Parlare di un autore come il francese Dumont è complesso e a dir poco impossibile. Un autore talmente radicale da scatenare una divisione netta tra la schiera degli ammiratori con gli occhioni lucidi e i detrattori selvaggi. Il mio stesso professore di regia gli aveva condannato una furbizia paraculo in quello che viene considerato il suo capolavoro, L'Humanité (1999), soprattutto in quel finale aperto che pare messo lì per sopperire una mancanza di idee concrete. E non è l'unico.
Critiche aspre si sono mosse soprattutto che sto per presentarvi. E lo capisco: Dumont è un paraculo vero e proprio.
Non gli interessa raccontare storie, non gli interessa dare emozioni e non gli interessa trasmettere qualcosa.
Il cinema di Dumont si sofferma principalmente sul mezzo cinematografico, sulla materia cinema vera e propria.
"Twentynine Palms" (2003) è il risultato di una sua riflessione che farà rabbrividire i puristi del cinema classico: "Un film non è il risultato di una storia. Un film può essere costituito anche da sole immagini che possono anche essere slegate tra loro."
L'idea è quella di un cinema puro, affine quasi a quel cinema dell'assoluto teorizzato nella Germania prenazista: un cinema privo di referente, finalmente libero da rigide strutture private di senso.
"Twentynine Palms" è il film on-the-road più minimale che voi possiate trovare. Un viaggio ipnotico che è un ritorno alle origini, a quell'animalità primitiva rappresentata da un paesaggio scenografico di rocce, deserti e piccoli motel squallidi.
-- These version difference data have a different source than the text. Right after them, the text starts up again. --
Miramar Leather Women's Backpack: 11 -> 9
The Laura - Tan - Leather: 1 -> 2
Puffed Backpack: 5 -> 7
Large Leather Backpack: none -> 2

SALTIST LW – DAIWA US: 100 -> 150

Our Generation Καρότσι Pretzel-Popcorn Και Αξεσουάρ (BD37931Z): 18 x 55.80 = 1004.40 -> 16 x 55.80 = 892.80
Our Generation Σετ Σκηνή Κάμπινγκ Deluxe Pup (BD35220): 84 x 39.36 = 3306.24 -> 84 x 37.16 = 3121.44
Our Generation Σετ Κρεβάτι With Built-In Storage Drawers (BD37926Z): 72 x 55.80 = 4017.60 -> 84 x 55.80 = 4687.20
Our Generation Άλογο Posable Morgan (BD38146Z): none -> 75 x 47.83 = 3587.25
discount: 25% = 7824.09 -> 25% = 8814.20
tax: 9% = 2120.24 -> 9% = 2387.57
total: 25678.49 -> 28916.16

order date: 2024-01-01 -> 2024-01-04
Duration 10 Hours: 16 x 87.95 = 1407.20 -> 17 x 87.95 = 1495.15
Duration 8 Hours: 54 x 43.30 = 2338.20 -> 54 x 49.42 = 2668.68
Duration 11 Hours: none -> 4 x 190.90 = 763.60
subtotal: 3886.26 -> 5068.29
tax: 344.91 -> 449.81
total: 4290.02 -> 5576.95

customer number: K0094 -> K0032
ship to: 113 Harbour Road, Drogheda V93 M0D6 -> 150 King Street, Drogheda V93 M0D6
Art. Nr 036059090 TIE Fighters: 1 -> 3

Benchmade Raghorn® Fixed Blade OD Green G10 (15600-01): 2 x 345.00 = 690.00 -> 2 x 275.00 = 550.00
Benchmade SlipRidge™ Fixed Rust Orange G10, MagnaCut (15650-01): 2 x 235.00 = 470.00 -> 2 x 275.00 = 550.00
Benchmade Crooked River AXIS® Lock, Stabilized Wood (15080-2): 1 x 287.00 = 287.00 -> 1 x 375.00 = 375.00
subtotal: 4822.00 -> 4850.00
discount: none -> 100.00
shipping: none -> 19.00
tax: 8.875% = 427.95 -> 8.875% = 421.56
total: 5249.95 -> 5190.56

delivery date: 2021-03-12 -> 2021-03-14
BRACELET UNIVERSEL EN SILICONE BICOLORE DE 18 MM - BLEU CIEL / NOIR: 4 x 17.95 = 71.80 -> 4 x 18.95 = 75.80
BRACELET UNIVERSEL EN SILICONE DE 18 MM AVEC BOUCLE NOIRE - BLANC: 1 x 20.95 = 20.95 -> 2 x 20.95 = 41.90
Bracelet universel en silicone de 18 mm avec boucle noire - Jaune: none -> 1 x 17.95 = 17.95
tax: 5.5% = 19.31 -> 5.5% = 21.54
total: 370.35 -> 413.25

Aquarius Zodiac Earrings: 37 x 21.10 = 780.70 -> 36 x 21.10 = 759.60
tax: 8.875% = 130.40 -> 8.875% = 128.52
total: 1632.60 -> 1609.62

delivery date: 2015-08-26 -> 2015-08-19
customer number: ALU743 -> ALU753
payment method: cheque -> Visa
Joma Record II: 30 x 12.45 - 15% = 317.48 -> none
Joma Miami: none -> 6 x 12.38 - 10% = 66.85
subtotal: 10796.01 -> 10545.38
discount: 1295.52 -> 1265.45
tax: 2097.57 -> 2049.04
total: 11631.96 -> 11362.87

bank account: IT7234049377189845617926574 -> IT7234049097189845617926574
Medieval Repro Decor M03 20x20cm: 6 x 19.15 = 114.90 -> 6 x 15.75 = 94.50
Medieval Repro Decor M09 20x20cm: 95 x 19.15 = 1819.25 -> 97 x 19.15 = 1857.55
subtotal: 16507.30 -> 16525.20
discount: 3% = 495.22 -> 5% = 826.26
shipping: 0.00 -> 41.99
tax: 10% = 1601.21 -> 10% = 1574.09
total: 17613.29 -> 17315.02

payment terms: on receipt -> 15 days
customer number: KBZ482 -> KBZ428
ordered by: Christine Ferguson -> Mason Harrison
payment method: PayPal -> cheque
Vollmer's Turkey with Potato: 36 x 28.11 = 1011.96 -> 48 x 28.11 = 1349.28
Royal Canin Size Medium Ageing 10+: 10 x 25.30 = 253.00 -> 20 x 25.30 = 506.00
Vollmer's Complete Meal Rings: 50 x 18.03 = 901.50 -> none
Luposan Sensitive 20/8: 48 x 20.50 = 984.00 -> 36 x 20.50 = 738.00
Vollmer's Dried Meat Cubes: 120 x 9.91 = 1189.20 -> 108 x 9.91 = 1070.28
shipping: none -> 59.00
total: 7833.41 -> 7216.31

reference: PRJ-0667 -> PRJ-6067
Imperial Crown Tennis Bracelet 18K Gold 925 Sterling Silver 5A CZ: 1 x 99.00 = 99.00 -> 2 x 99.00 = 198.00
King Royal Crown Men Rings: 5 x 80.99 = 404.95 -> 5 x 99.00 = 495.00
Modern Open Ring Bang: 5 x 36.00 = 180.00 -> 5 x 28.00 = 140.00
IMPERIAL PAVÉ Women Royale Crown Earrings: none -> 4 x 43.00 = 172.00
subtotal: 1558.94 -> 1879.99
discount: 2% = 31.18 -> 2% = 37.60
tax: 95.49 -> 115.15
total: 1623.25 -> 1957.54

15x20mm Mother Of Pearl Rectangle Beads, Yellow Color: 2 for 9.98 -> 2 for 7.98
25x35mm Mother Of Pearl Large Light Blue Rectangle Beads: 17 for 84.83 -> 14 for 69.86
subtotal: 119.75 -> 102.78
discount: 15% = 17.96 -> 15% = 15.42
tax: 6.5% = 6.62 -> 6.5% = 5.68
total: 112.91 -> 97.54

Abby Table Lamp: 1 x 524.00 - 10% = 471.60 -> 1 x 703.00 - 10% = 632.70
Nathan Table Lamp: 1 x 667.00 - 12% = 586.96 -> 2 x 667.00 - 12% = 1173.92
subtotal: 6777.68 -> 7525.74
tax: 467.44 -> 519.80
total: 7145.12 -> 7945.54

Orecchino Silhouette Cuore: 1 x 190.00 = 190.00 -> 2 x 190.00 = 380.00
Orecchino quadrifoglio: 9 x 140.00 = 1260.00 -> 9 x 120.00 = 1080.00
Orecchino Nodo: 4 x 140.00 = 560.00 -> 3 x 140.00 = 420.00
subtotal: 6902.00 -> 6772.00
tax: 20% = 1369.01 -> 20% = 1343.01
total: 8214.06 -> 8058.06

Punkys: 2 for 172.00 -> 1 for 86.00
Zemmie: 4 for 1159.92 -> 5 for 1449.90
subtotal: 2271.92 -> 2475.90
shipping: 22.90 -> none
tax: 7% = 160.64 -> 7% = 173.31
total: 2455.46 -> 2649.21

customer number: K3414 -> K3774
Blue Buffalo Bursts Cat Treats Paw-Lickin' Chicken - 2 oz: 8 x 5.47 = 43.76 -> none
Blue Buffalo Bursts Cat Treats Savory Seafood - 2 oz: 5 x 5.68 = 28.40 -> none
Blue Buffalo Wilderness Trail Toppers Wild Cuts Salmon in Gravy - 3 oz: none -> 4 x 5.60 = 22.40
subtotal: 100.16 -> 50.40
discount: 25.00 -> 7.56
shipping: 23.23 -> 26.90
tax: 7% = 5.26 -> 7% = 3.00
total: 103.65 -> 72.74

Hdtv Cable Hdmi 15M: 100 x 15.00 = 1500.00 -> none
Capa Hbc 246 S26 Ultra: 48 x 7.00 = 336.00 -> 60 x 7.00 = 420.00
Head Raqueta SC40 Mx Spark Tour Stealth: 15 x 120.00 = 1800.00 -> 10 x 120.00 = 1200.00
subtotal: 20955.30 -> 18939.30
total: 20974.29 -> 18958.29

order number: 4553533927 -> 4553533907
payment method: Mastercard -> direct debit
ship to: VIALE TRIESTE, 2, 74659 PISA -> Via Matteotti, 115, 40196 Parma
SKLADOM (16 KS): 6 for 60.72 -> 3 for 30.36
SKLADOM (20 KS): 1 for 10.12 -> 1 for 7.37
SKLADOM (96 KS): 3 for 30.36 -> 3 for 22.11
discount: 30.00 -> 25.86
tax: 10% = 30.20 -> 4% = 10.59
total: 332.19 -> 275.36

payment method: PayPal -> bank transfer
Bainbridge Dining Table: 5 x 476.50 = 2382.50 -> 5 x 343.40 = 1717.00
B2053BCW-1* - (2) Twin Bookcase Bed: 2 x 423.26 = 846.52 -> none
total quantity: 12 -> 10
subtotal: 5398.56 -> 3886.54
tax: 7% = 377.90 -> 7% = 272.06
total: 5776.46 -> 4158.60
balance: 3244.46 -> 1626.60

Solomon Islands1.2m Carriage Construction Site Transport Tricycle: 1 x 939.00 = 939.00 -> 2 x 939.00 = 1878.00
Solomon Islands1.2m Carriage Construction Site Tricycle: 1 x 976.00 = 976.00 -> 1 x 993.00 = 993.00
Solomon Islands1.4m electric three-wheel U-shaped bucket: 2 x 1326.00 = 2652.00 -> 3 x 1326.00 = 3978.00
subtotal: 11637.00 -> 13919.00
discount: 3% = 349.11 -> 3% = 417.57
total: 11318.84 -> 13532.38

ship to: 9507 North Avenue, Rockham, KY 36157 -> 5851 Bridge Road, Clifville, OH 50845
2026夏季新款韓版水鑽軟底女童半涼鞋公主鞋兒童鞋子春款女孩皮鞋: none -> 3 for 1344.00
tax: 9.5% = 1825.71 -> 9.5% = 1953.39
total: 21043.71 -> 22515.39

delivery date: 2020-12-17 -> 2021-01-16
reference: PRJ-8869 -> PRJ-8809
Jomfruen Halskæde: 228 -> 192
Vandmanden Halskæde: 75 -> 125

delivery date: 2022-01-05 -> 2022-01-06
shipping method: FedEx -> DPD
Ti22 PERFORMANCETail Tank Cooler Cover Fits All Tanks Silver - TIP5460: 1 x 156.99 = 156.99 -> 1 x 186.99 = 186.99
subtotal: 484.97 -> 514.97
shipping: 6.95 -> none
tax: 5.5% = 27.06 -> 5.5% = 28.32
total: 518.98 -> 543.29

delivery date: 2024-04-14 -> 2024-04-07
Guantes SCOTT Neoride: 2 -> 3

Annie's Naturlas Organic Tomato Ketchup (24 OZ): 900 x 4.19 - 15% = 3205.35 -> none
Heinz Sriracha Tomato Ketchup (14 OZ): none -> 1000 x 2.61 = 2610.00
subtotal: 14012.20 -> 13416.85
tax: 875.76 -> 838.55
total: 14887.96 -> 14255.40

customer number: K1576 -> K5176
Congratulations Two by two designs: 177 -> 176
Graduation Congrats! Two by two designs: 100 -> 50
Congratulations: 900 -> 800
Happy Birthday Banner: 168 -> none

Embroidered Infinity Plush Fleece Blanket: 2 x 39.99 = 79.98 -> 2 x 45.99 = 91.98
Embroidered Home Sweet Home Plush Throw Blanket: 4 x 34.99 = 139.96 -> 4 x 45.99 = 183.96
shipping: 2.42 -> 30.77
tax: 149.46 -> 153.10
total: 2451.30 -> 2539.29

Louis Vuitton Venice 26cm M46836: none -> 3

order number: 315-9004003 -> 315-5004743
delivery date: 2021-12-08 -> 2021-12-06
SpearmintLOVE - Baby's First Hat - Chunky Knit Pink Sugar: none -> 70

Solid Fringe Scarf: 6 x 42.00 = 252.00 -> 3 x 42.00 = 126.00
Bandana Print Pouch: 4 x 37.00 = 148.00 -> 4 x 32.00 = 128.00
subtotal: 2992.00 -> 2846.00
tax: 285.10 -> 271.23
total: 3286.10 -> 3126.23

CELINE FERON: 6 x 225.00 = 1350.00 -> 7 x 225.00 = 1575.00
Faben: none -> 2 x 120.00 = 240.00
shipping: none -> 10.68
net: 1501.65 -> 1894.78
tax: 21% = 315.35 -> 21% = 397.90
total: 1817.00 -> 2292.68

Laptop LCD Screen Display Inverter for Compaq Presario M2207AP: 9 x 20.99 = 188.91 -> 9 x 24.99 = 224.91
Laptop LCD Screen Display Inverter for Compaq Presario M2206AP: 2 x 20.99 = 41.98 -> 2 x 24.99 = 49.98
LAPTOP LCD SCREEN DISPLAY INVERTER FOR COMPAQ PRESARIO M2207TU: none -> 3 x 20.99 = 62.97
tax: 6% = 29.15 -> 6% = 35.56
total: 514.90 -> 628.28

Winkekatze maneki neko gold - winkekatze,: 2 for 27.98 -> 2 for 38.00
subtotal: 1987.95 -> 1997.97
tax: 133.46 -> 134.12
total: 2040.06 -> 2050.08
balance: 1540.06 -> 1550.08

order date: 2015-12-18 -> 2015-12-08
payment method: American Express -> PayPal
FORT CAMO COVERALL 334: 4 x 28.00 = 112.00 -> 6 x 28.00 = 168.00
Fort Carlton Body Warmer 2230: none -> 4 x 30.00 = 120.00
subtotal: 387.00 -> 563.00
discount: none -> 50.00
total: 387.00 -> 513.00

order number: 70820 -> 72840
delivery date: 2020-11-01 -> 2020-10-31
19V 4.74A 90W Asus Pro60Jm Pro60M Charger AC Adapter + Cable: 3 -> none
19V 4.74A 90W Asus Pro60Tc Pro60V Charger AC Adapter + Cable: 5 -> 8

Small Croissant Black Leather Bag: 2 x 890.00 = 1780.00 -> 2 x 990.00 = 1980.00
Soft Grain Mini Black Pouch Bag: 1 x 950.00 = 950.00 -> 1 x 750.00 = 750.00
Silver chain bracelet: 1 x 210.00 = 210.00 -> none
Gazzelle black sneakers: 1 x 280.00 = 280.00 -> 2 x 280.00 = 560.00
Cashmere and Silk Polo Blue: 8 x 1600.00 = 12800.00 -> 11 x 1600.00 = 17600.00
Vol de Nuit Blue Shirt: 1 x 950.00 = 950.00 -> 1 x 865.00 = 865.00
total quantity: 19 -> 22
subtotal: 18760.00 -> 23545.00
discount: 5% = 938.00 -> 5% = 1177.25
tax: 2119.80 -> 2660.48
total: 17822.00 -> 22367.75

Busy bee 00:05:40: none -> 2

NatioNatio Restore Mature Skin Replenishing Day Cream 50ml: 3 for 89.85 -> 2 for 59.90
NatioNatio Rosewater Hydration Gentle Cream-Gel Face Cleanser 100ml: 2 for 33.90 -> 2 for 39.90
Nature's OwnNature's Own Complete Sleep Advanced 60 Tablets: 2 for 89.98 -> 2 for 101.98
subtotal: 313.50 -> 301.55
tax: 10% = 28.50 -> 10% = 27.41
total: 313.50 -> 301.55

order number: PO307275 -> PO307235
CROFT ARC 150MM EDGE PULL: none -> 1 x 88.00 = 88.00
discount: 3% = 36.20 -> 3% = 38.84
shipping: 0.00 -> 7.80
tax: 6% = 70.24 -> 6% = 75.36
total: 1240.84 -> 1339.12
A muoversi in quest'universo così reale da sembrare surreale e minaccioso all'improvviso c'è una coppia di fidanzati. Una coppia che non parla di niente e non agisce per niente. Discutono in lingue diverse (cosa abbastanza fastidiosa per lo spettatore, soprattutto se conosce bene sia l'inglese che il francese, aggravata da sottotitoli pessimi nell'edizione italiana) e non sono in grado di comprendersi: ridono e subito dopo litigano.
Immersi in un vuoto angosciante, non possono che trovare sfogo in amplessi selvaggi e senz'anima: in una piscina, sulle rocce. Amplessi sregolati, terribilmente fasulli (come fasullo è il loro rapporto contraddittorio) in netto contrasto con la generosa esibizione genitale dei protagonisti, che avvicinerebbe le loro effusioni a realtà certa.
E si procede così, nella penombra del rapporto tra i sessi, prima che il film non prenda una svolta inaspettata e brusca: da dramma umano sulla noia del rapporto tra sessi, diventa improvvisamente un horror. L'orrore umano emerge dall'oscurità inconscia dietro a quei volti glaciali. Quelle auto che viaggiavano nel deserto indisturbate diventano di colpo minacciose e ciò che avviene sembra porre finalmente una questione, un dunque a questa relazione statica. Sembra come se la natura stessa li abbia spinti, con la violenza, a decidersi, ad agire e a cambiare. Anche (e soprattutto) nel male.
Il film sconcerta per questo: quella violenza che pare totalmente gratuita, in verità, è funzionale a ciò che Dumont vuole raccontare (perché, se fai cinema, anche se ammetti il contrario, è ovvio che vuoi esprimerti: nessun artista produce tanto per produrre, altrimenti diventa artigiano. Persino quel motto, art for art's sake, si prefiggeva l'obiettivo di trasmettere bellezza fine a se stessa, ma si parla sempre di trasmettere appunto).
Ma noi siamo talmente abituati a quella noia che affligge i protagonisti inconsapevoli da cogliere quel colpo secco in un finale campato per aria, in un modo furbo per concludere provocatoriamente un film.
Un film che, pur non volendo raccontare apparentemente nulla, riesce a descrivere in modo stilisticamente affascinante temi vecchi (alienazione, noia, spleen ingiustificato e crisi di coppia) ma sempre modernissimi e radicati nel nostro essere e, allo stesso tempo, riflettere sul filmico e sulle sue infinite possibilità.
Qui è dove Dumont gioca con lo spettatore: consapevole di essere un rompicoglioni, pone comunque delle riflessioni interessanti e, alla fine, per quanto mi riguarda questo oggetto misterioso chiamato "Twentynine Palms", dopotutto, mi è rimasto impresso. E mi piace tanto pure.